I am using Eigen's LSCG to iteratively solve an over-determined system which I have expressed using sparse matrices and I believe is too slow. By iteratively I mean something like:
//The following is pseudo code
main() {
//compute A
A=..
//compute B
B=..
while(someCondition)
{
x=solve(A,B)
//based on x alter A and B
A=..
B=..
}
}
For example when A has 36k rows and 18k cols with 145k nnz elements and B has 36k rows 3 cols and 110k nnz elements (notice that B is in fact dense) it takes my desktop 74s to execute x=solve(A,B).
- Are these times normal? I guess the answer depends on the machine the code is being ran on. I have an AMD FX 6300 so I suppose the hardware is not the main problem.
- If it is indeed slow what might be the problem? Does the fact that B matrix is not in reality dense slow the solving step down?

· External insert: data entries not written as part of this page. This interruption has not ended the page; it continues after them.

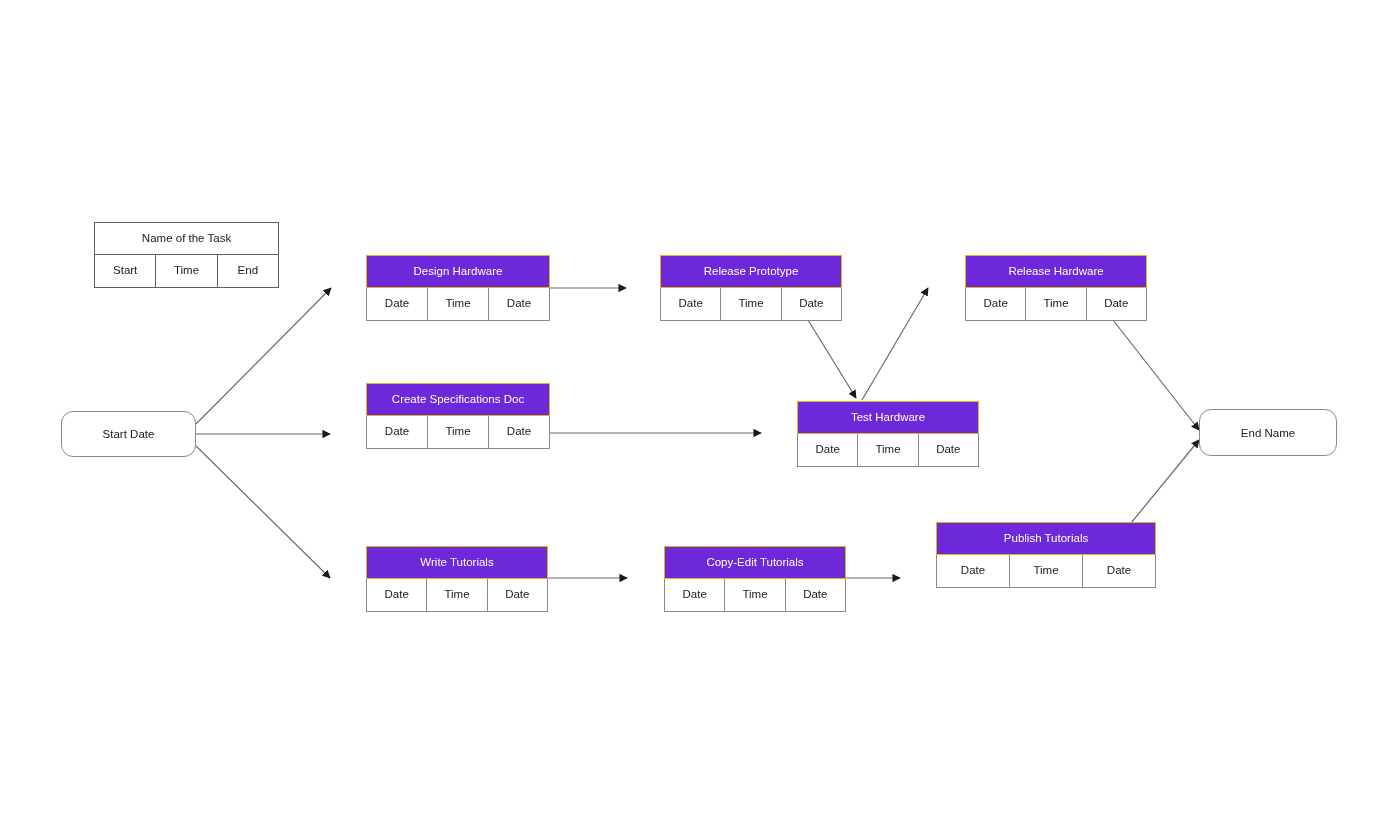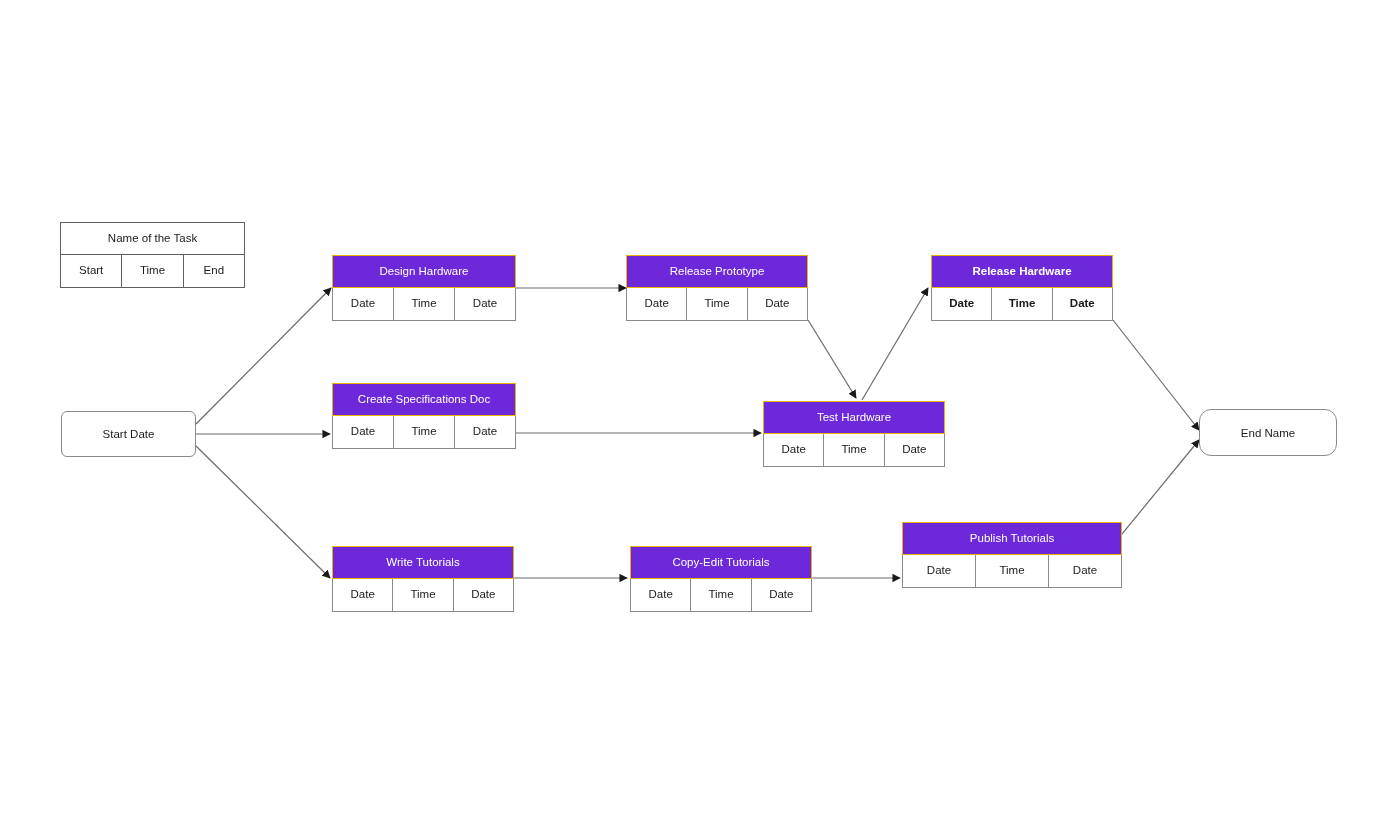"Name of the Task" .node { margin-left: none -> 34px }
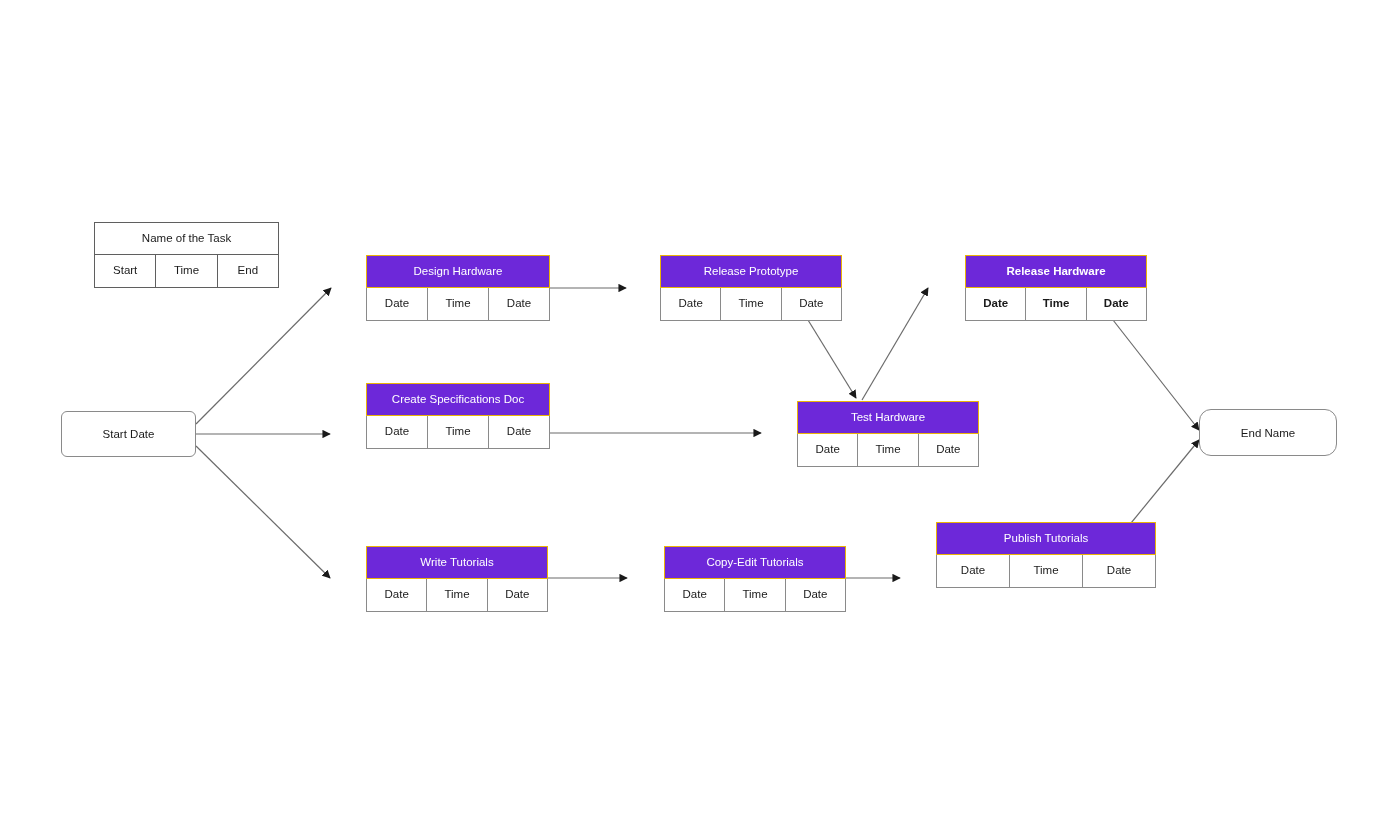"Release Hardware" div.node { font-weight: bold -> none }
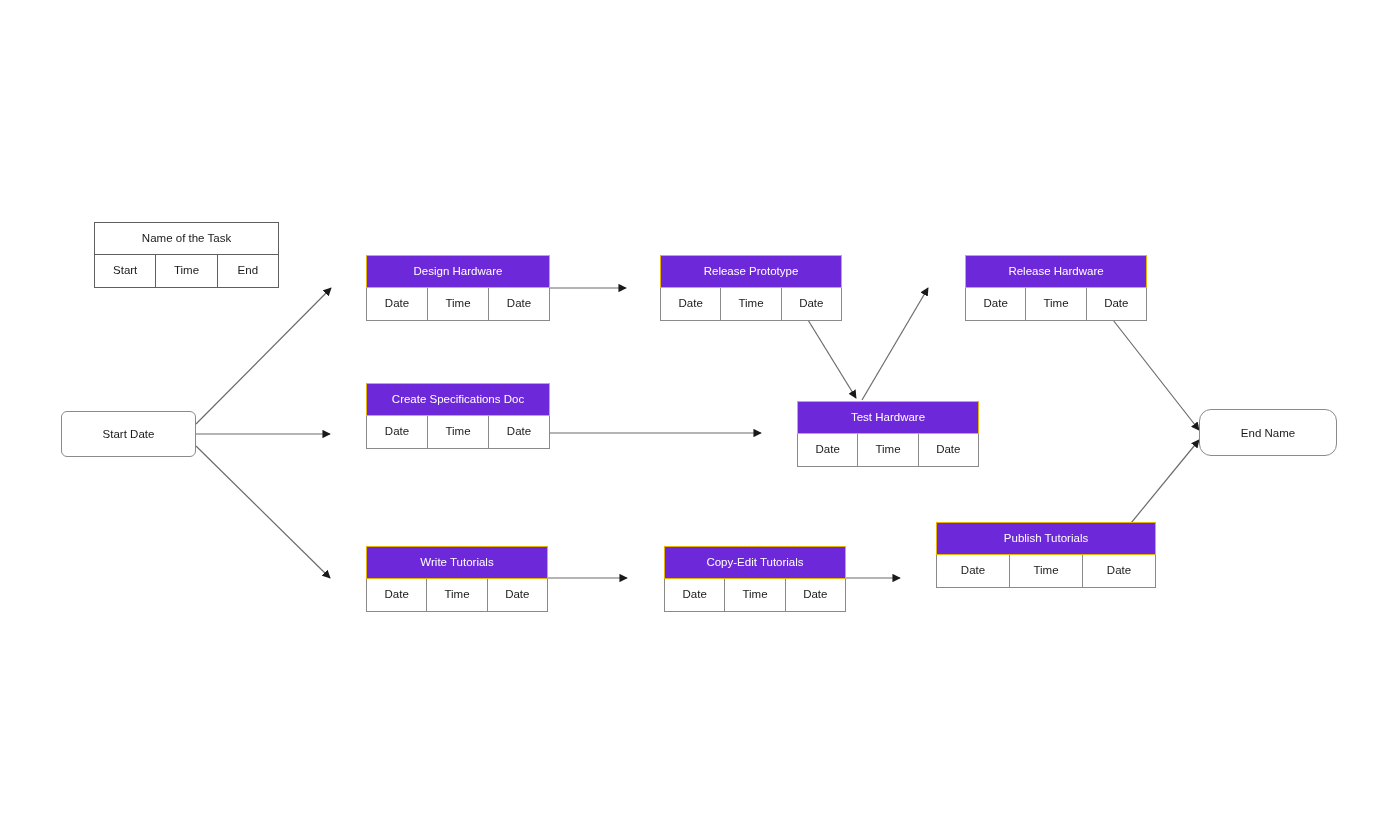"Start Date" div.terminal { border-radius: 6px -> none }
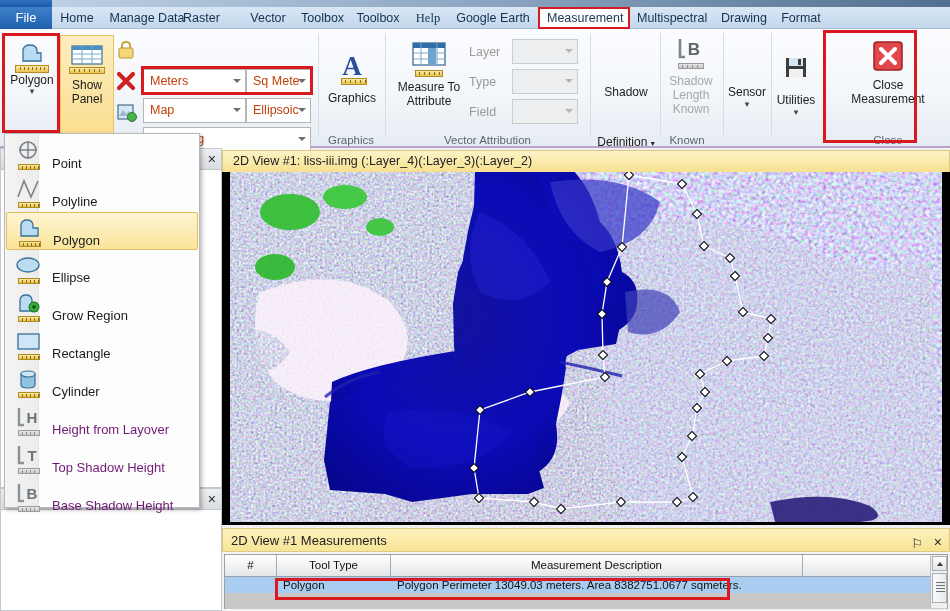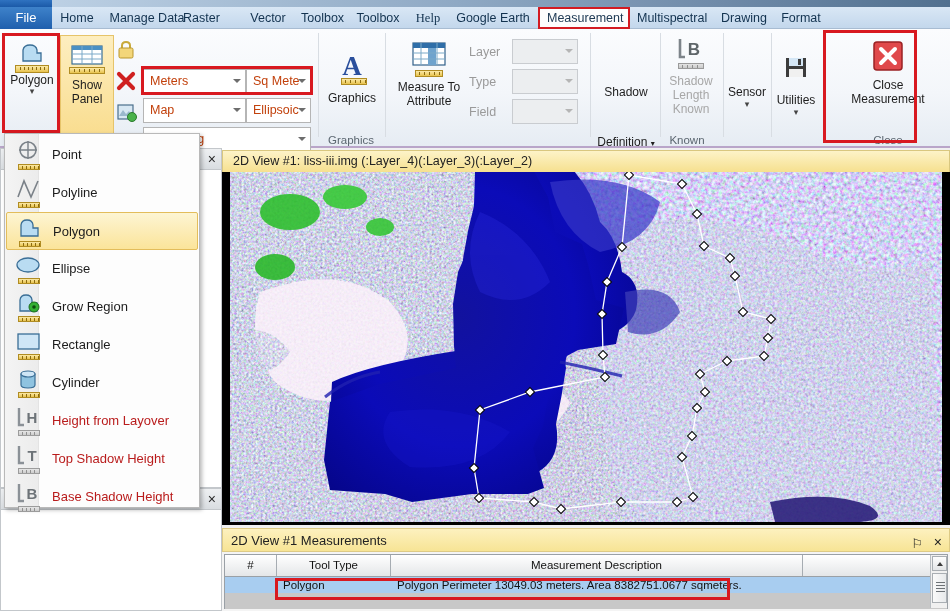"Vector Attribution" div.grp-label { html: none -> <div>Vector Attribution</div> }
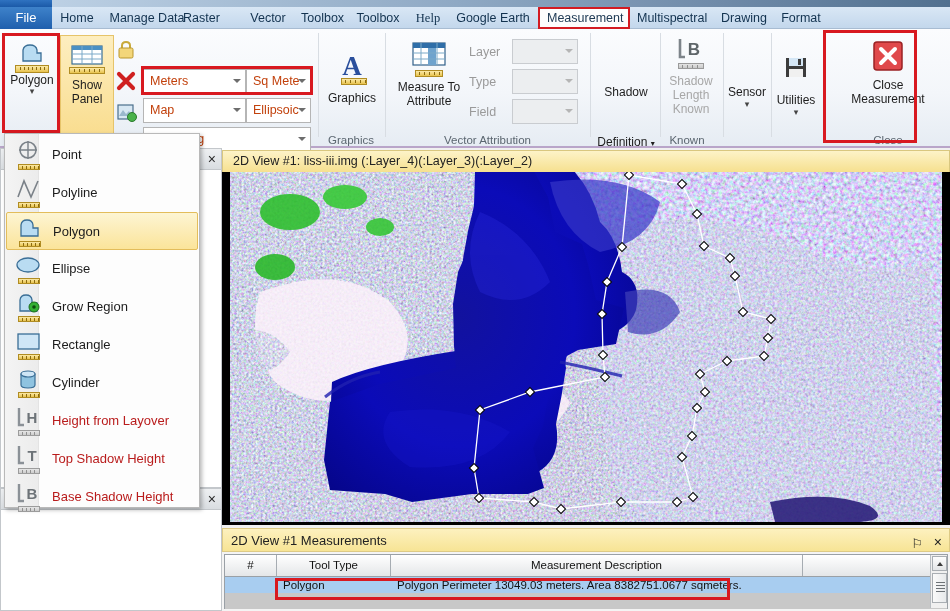"Point" .mi .milabel { top: 11px -> 20px }
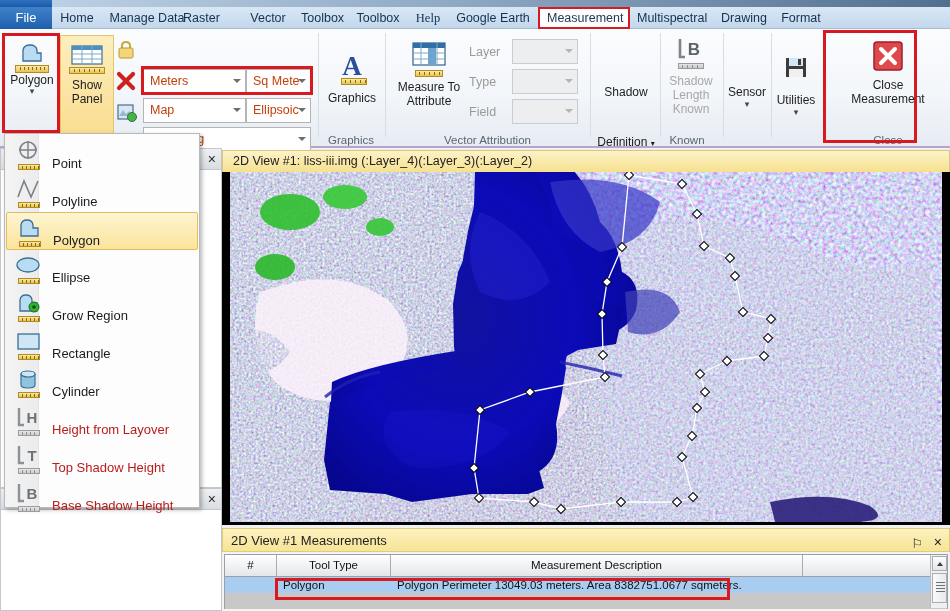"Height from Layover" .mi.dis .milabel { color: #b91c1c -> #701a75 }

To test the time on your machine I have written some simple test code:
#include <Eigen/Sparse> //system solving and Eigen::SparseMatrix
#include <ctime> //measure time to execute
#include <unsupported/Eigen/SparseExtra> //loadMarket
using SpMatrix = Eigen::SparseMatrix<double>;
using Matrix = Eigen::MatrixXd;
int main() {
//load A and B
SpMatrix A, B;
Eigen::loadMarket(A, "/AMatrixDirectory/A.mtx");
Eigen::loadMarket(B, "/BMatrixDirectory/B.mtx");
std::clock_t start;
start = std::clock();
Eigen::LeastSquaresConjugateGradient<SpMatrix> solver;
solver.compute(A);
Matrix x = solver.solve(B);
std::cout << "Time: " << (std::clock() - start) / (double)(CLOCKS_PER_SEC)
<< " s" << std::endl;
return 0;
}
The above is one iteration of the while loop in the pseudo code above. To run the above code you will need:
- Eigen
- C++11 (if not replace using with typedefs)
- The matrices A and B which I have uploaded here
Edit
ggael proposed to use SimplicialLDLT claiming that it has a better performance compared to LSCG in my problem.
For the purpose of comparing Eigen's solvers performance to a particular problem Eigen offers the BenchmarkRoutine . Unfortunately I was not able to use it since only square matrices can be used with it.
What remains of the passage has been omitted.